Body for Life

ImageWhen fitness guru Bill Phillips created his Body For Life program, he likely never dreamed in a million years that his 12-week plan for mental and physical transformation would turn into a movement that has reshaped millions of people's bodies.

The striking BEFORE and AFTER photos speak volumes - they are evidence that the transition from gluttonous to gorgeous can be accomplished with Phillip's rigorous plan. If you are up for the challenge, you even have the opportunity to compete in the annual Body For Life challenge, which gives up to $1 million to the most drastic body makeover. The principal couldn't be more simplistic -- eat less and burn more through exercise.

It is crucial to remember that Body For Life isn't for the faint at heart. If you are not into an aggressive fitness program, this isn't the plan for you. Exercise is a huge component when following Body For Life. You will weight train intensely on Monday, Wednesday and Friday for no more than 46 minutes. On Tuesday, Thursday and Saturday, you'll perform 20 minutes of aerobic exercise, first thing in the morning before you eat.

You'll alternate training of the major muscles between the upper and lower body. The first week, you will train the upper body on Monday, lower body on Wednesday and upper body on Friday. The second week, you'll train the lower body on Monday, the upper body on Wednesday and the lower body on Friday.
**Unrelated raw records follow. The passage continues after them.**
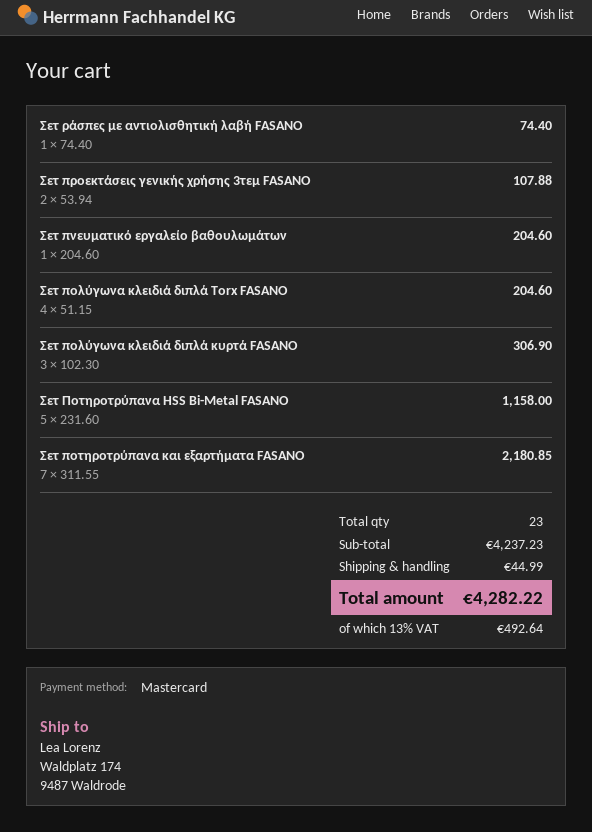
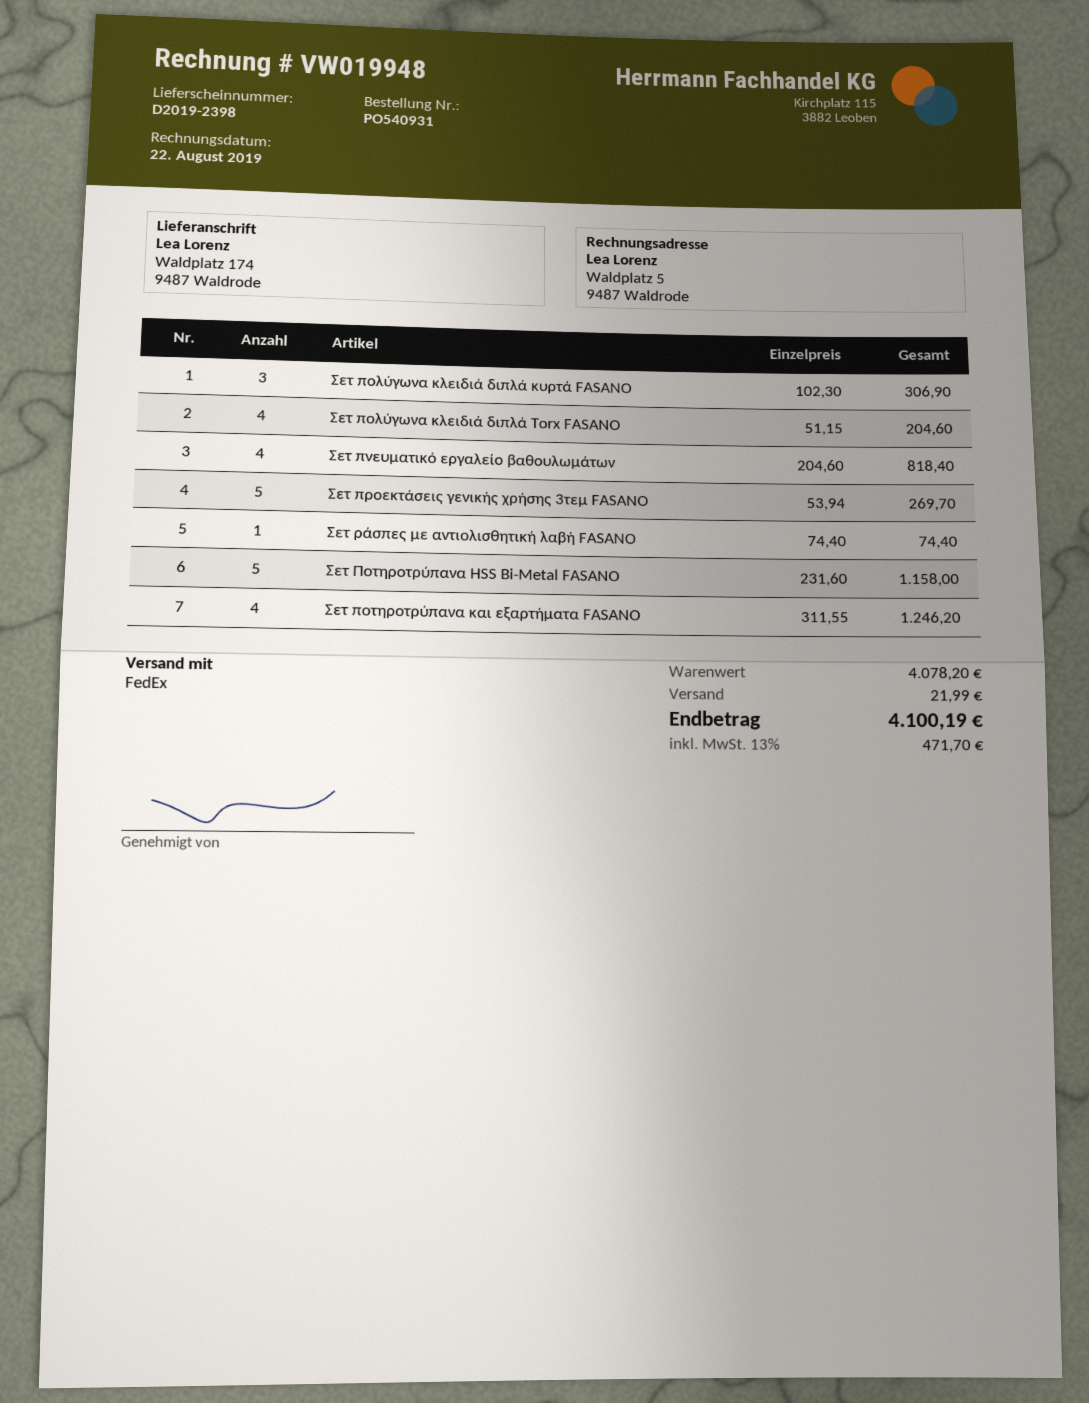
Σετ προεκτάσεις γενικής χρήσης 3τεμ FASANO: 2 x 53.94 = 107.88 -> 5 x 53.94 = 269.70
Σετ πνευματικό εργαλείο βαθουλωμάτων: 1 x 204.60 = 204.60 -> 4 x 204.60 = 818.40
Σετ ποτηροτρύπανα και εξαρτήματα FASANO: 7 x 311.55 = 2180.85 -> 4 x 311.55 = 1246.20
subtotal: 4237.23 -> 4078.20
shipping: 44.99 -> 21.99
tax: 13% = 492.64 -> 13% = 471.70
total: 4282.22 -> 4100.19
You will perform two exercises for each major muscle group of the upper body, which includes chest, shoulders, back, triceps and biceps. For the lower body work the quadriceps, hamstrings, and calves. Train the abs after the lower body.
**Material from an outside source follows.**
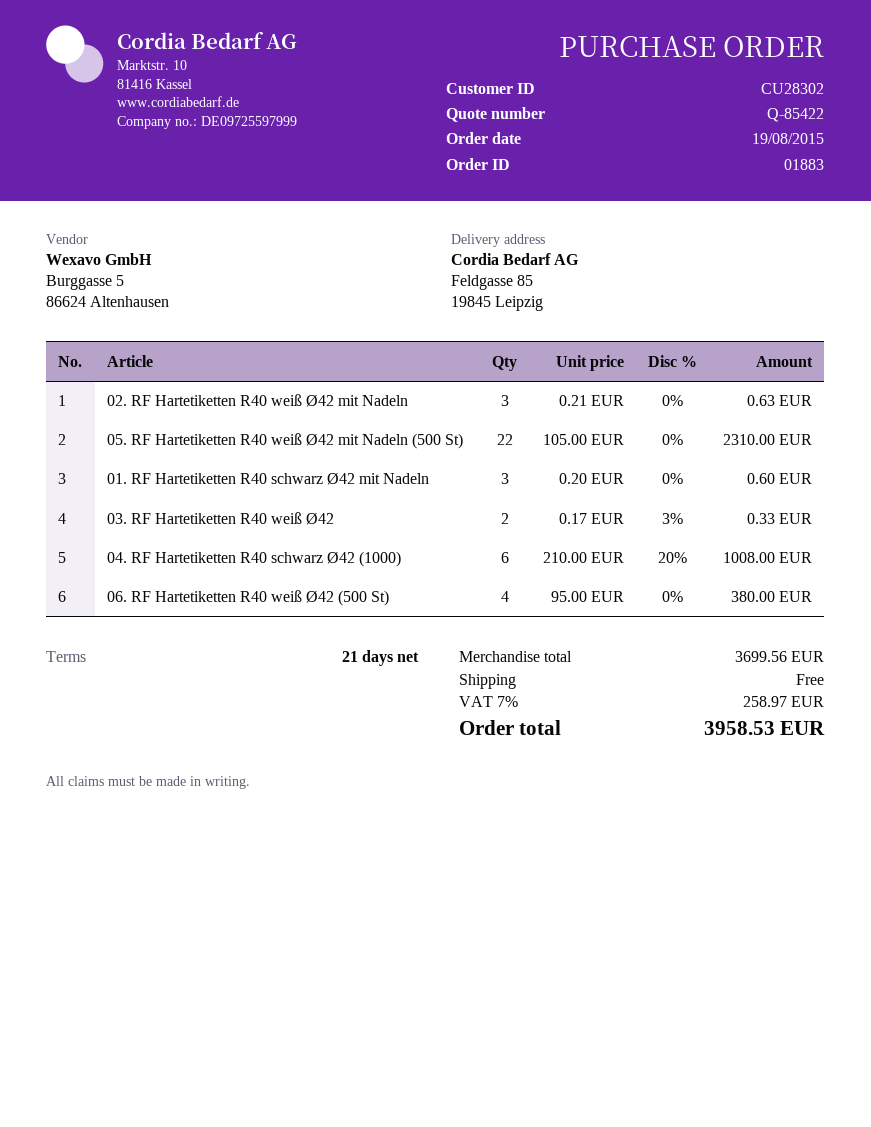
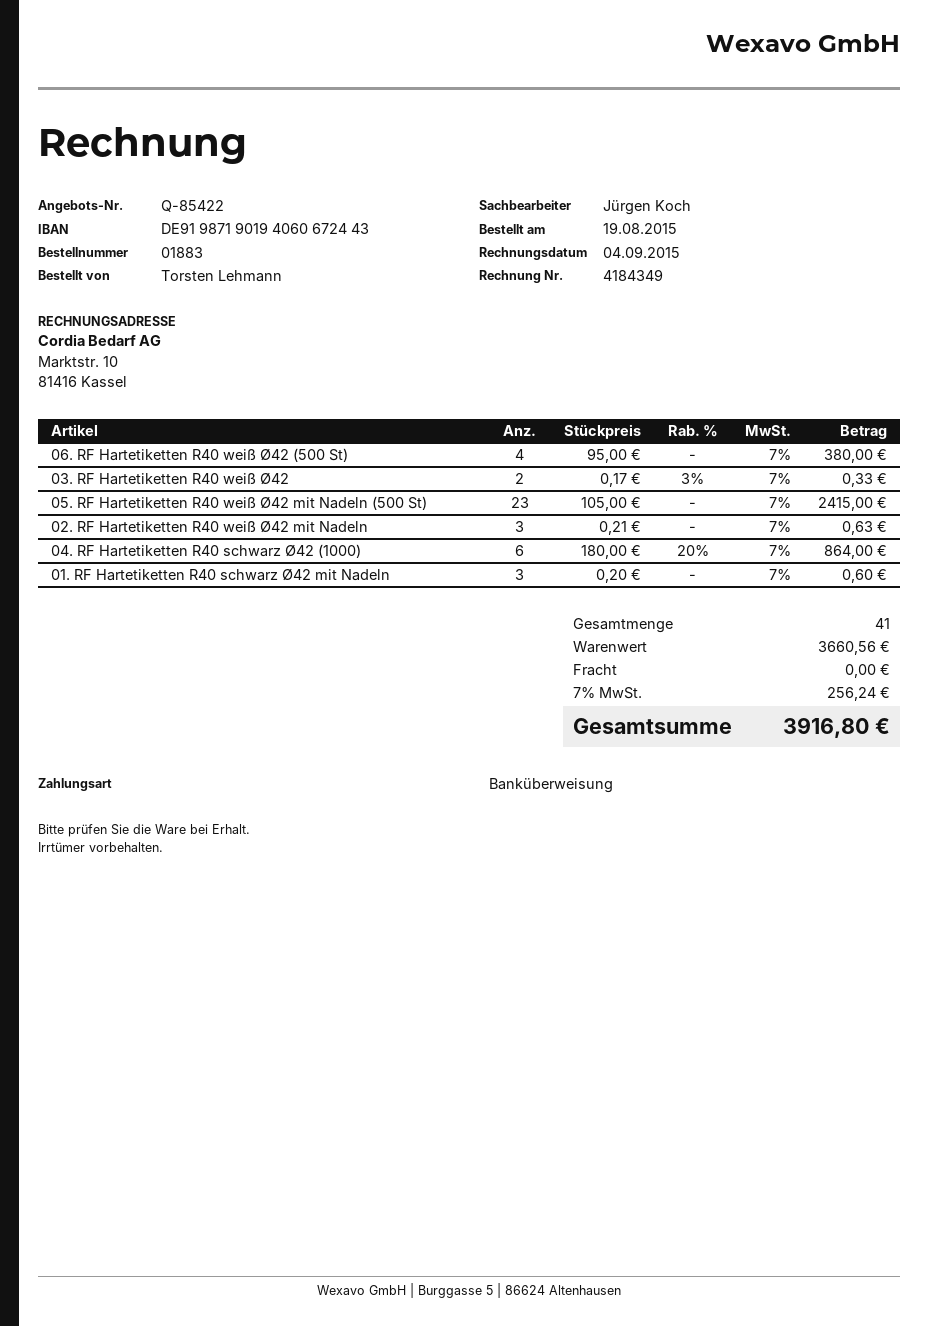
05. RF Hartetiketten R40 weiß Ø42 mit Nadeln (500 St): 22 x 105.00 = 2310.00 -> 23 x 105.00 = 2415.00
04. RF Hartetiketten R40 schwarz Ø42 (1000): 6 x 210.00 - 20% = 1008.00 -> 6 x 180.00 - 20% = 864.00
subtotal: 3699.56 -> 3660.56
tax: 7% = 258.97 -> 7% = 256.24
total: 3958.53 -> 3916.80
ImageThere are also specific guidelines for how many sets to perform, how long to rest, weight load and other factors. In order to achieve maximum results, it is important to adhere to the program as closely as possible. By building more muscle, you'll be increasing your metabolic rate. Therefore, the body will burn more calories even when the body is at rest.

As for the nutrition principles, Phillips also weighs in with his suggestions. Eat six meals a day, one every two to three hours. All meals should have a portion of protein and carbohydrates. Add a serving of vegetables to at least two meals. Watch portion sizes.

Also, be sure to eat one tablespoon of unsaturated oil daily or three portions of salmon a week. Drink at least 10 cups of water a day. To ensure you're getting optimal levels of required nutrients, consume performance-nutrition shake and follow the regimen of dietary supplements.

In addition, Phillips recommends consuming a tablespoon of safflower, flaxseed, sesame or canola oil each day to give necessary Omega-3 and Omega-6 essential fatty acids. The diet breaks down to about 40%-50% protein, the same for carbohydrates, and very little fat.